The issue is that CO2 is one of the main contributors to climate change and is emitted as a result of human activities, most notably as an industrial by-product. Thus, developing CO2 reduction strategies and ways to ‘upconvert’ this greenhouse gas into a useful product, rather than a detrimental product, is something researchers at MIT are trying to address.
However, finding materials and ways to convert CO2 into a useful product is a highly complex task due to the high stability of the molecules, which makes conversion difficult. Furthermore, methods that have been developed tend not to be very cost- or energy-efficient.
However, rather than being deterred by this fact, the Raymond (1921) and Helen St. Laurent Career Development Professor of Chemical Engineering at MIT, Ariel Furst, set out to chart a new course – taking inspiration from a DNA-based approach, details of which have been published in a working paper in Energy Futures, the magazine of the MIT Energy Initiative
DNA-linked Catalysts
Provided with funding from the MIT Energy Initiative Seed Fund, Furst and her team saw potential in using DNA in their method.
“DNA has these really cool physical properties as a biomaterial that people don’t often think about,” explains Furst.
DNA can be used as a molecular Velcro that can stick things together with very high precision.
Ariel Furst, Professor of Chemical Engineering, MIT
Firstly, the team addressed the early challenge which is converting CO2 to carbon monoxide (CO). Producing CO from CO2 molecules requires high energy inputs to induce the desired reaction in the CO2 molecules, and what is left over often only contains small amounts of CO.
By introducing an electrocatalyst, the team was able to improve the rate of the reaction without consuming the materials.
Typically the catalyst would be suspended in a water-based solution in which the dissolved CO2 will be converted into CO once a voltage has been applied via an electrode submerged into the aqueous solution.
However, the catalyst and CO2 must come together on the electrode’s surface for an effective reaction.
You have to both wait for the diffusion of CO2 to the catalyst and for the catalyst to reach the electrode before the reaction can occur.

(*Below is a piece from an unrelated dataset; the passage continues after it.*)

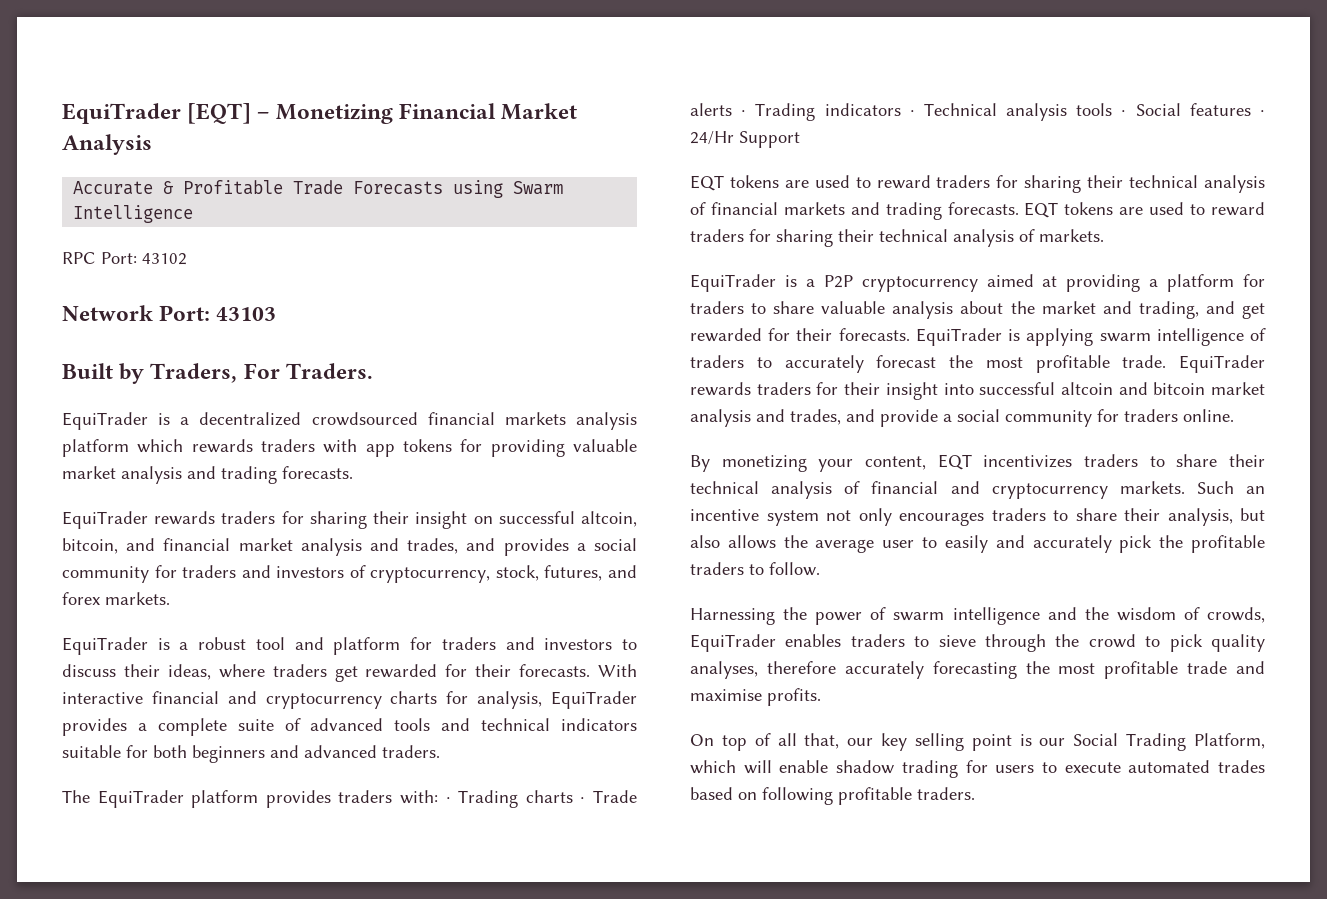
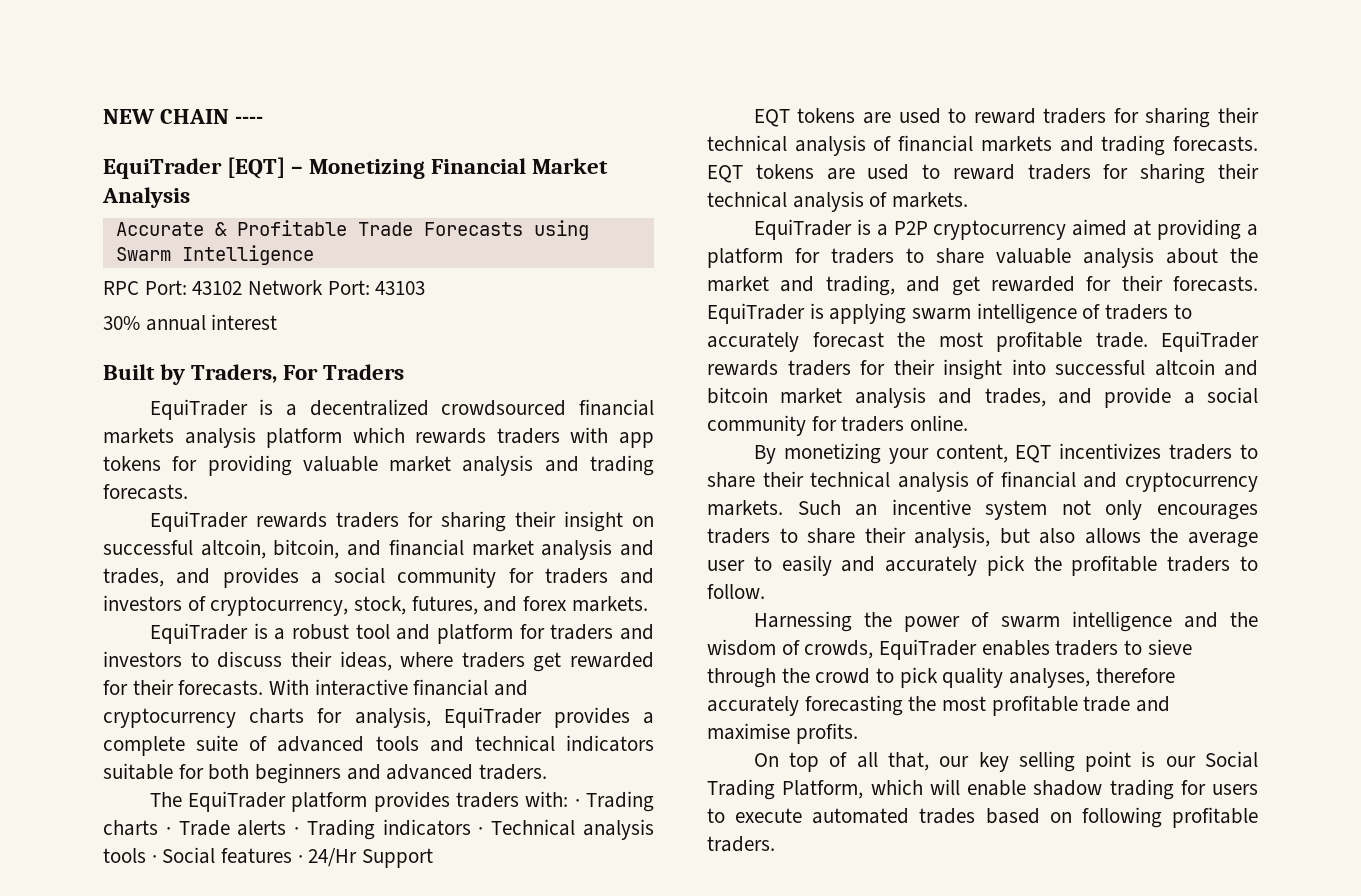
(62, 113) none -> [103,109,264,124] NEW CHAIN ---- //
(187, 259) // -> (243, 288) none
(277, 314) none -> [103,314,278,331] // 30% annual interest
[285,363,373,379] Traders. -> [323,364,405,380] Traders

Ariel Furst, Professor of Chemical Engineering, MIT
As a result, researchers worldwide have been exploring different methods of “immobilizing” the catalyst on the electrode.
Inspired by biological porphyrins and combining them with the specificity of DNA hybridization, Furst and her team were able to develop an improved electrocatalyst platform for CO2 reduction, which included using DNA to immobilize the catalysts for CO2 conversion.
DNA Hybridization
The well-known image of a NA structure is the double-helix which is formed when strands of DNA connect with one another. Hydrogen bonds bring these complementary strands together, which is what the researchers based their technique on.
A single strand of DNA is attached to the electrode while a complementary strand is attached to the catalyst submerged in the aqueous solution. These two strands then hybridize when they are brought together; hydrogen bonds form the connection between the properly paired bases.
The DNA strands fix the catalyst firmly to the electrode, but the method is special because the two strands can also be uncoupled through a heating process.
“The connection is stable, but if we heat it up, we can remove the secondary strand that has the catalyst on it,” says Furst.
So we can de-hybridize it. That allows us to recycle our electrode surfaces – without having to disassemble the device or do any harsh chemical steps.
Ariel Furst, Professor of Chemical Engineering, MIT
Furst and her team were also able to demonstrate several times that immobilizing the catalyst was able to enhance the rate of CO2 to CO conversion. Having efficiently converted CO2 successfully, the team also reported that they were able to control the mix of products with increased selectivity.
The team hopes to scale this method up and develop complementary machine learning techniques to develop electrocatalytic systems to improve CO2 reduction strategies for a wide range of applications.
References and Further Reading
Fan, G. et al. (2022) DNA-based immobilization for improved electrochemical carbon dioxide reduction. ChemRxiv. [Online] Available at: https://chemrxiv.org/engage/chemrxiv/article-details/6285c04f59f0d67921958bd1. This content is a preprint and has not been peer-reviewed.
Stauffer, N., (2022) Turning carbon dioxide into valuable products. [online] Available at: https://news.mit.edu/2022/turning-carbon-dioxide-valuable-products-0907.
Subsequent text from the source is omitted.